The project team completed data analysis for each of the three measures.
Reduction of medication errors due to the adoption of electronic prescribing (e-prescribing). It was estimated that proximately 26 percent of all in-hospital prescription drug orders were processed by an e-prescribing system in 2008. The use of e-prescribing systems was estimated to avert approximately 14.3 million medication errors in 2008. Further, it was estimated that as many as 86 million medication errors could have been averted in 2008 with greater adoption and use of e-prescribing.

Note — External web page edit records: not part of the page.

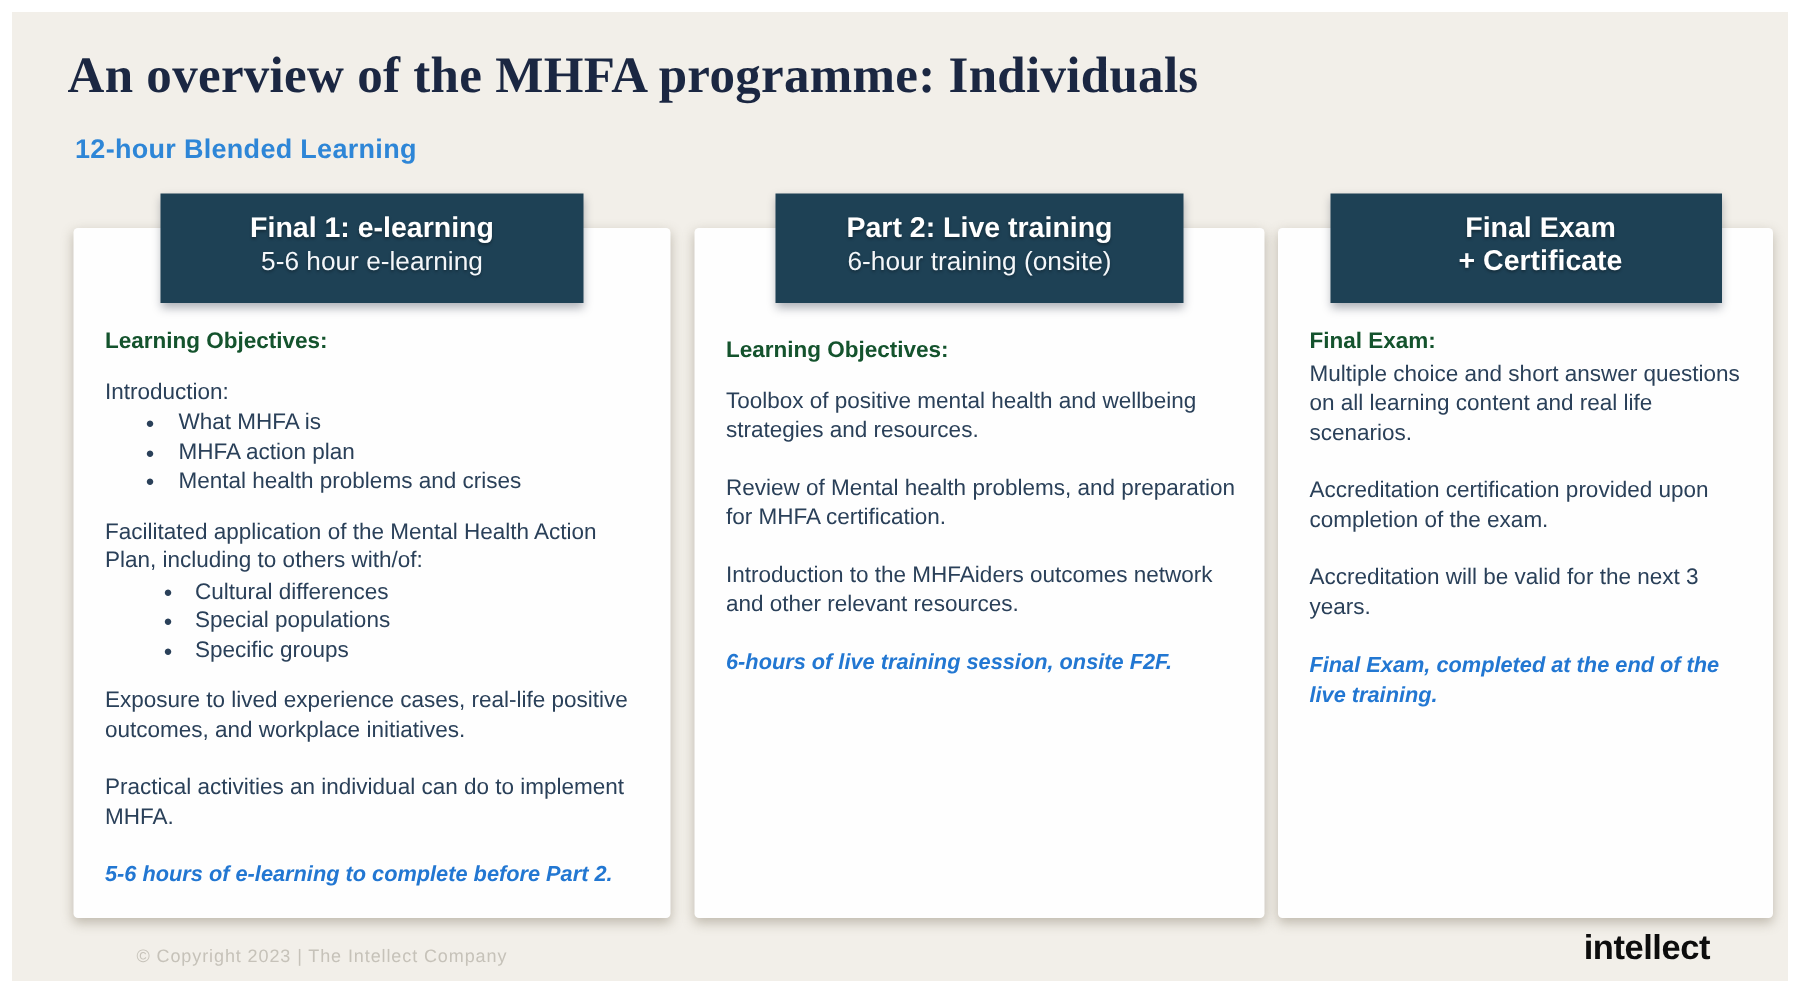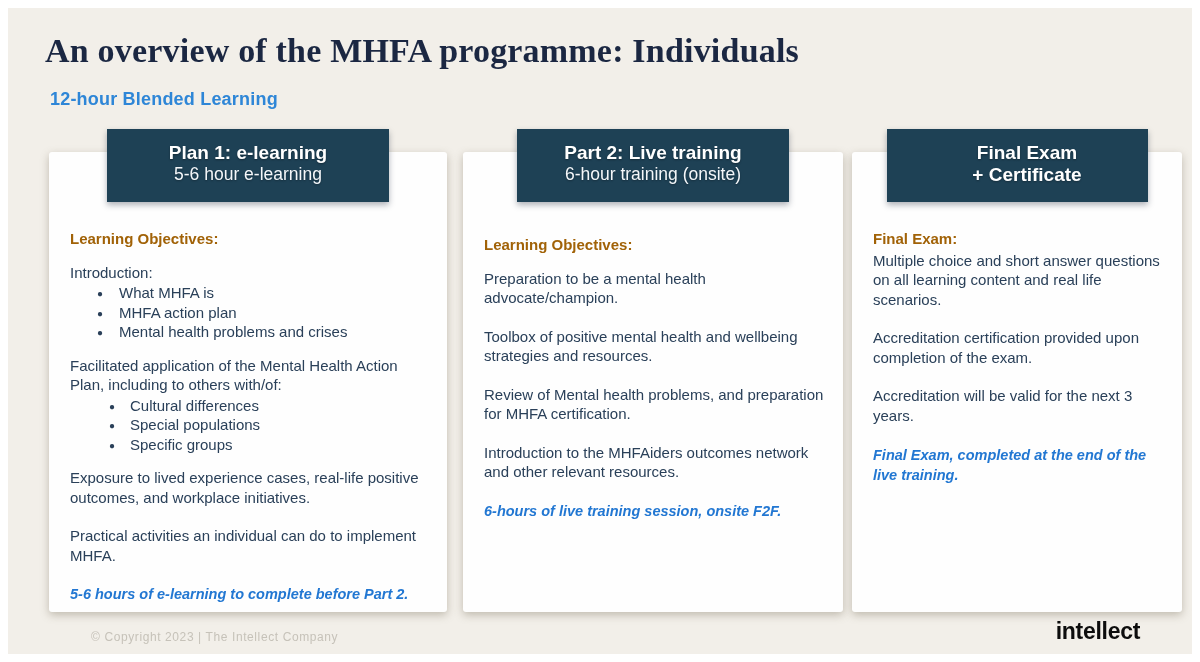--- a/index.html
+++ b/index.html
@@ -93,7 +93,7 @@
 
   <section class="card c1">
     <header class="band">
-      <div class="band-title">Plan 1: e-learning</div>
+      <div class="band-title">Final 1: e-learning</div>
       <div class="band-sub">5-6 hour e-learning</div>
     </header>
     <div class="body">

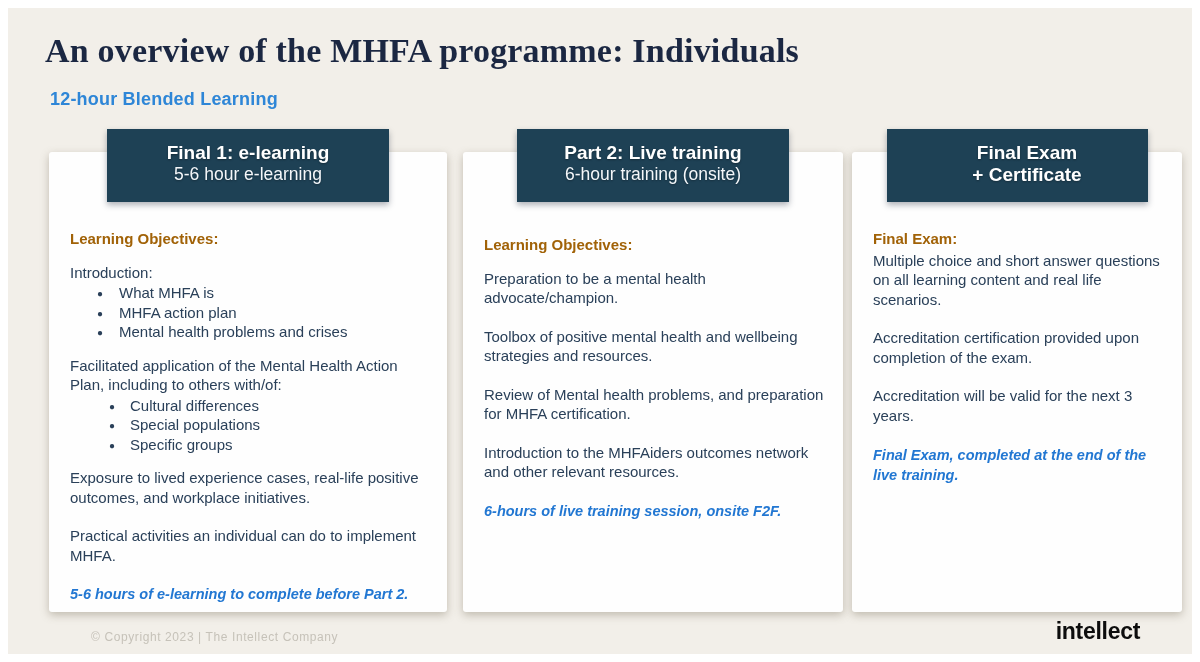--- a/index.html
+++ b/index.html
@@ -55,7 +55,7 @@
   }
   .c2 .body{padding-top:72px;}
   .body p{margin:0 0 19px 0;}
-  p.heading{font-weight:bold;color:#a16207;margin-bottom:14px;margin-top:11px;}
+  p.heading{font-weight:bold;color:#14532d;margin-bottom:14px;}
   .c3 p.heading{margin-bottom:2px;}
   p.tight{margin-bottom:1px;}
   ul.bullets{

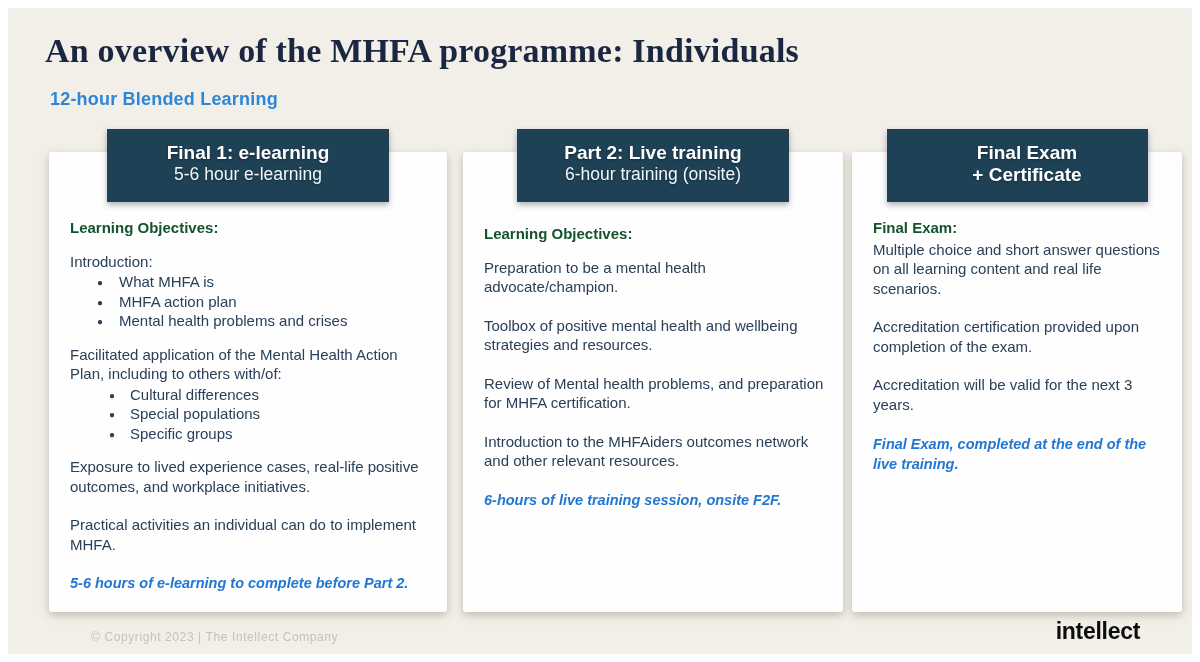--- a/index.html
+++ b/index.html
@@ -123,7 +123,6 @@
     </header>
     <div class="body">
       <p class="heading">Learning Objectives:</p>
-      <p>Preparation to be a mental health advocate/champion.</p>
       <p>Toolbox of positive mental health and wellbeing strategies and resources.</p>
       <p>Review of Mental health problems, and preparation for MHFA certification.</p>
       <p>Introduction to the MHFAiders outcomes network and other relevant resources.</p>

Adoption and use of CDS in ambulatory settings. When CDS is available, 94.4 percent of clinicians will use an aspect of the CDS at least some of the time. Adoption and use of CDS technologies is higher for physicians working in ambulatory care practices that are larger, multi-specialty, or located within a hospital medical center.
Adoption of CDS in hospitals. The team estimated that in 2008, 65 percent of hospitals in the study population had adopted at least one of six types of CDS (clinical guidelines, clinical reminders, drug allergy alerts, drug-drug interaction alerts, drug-laboratory interaction alerts, or drug dosing support). CDS technologies that inform courses of action (clinical guidelines, clinical reminders, and drug dosing support) were adopted at a lower rate than CDS technologies that correct courses of action (drug-allergy alerts, drug-drug interaction alerts, and drug-lab interaction alerts). Further, adoption was higher among hospitals that were larger, members of hospital systems, major teaching hospitals, urban, or those not classified as public hospitals.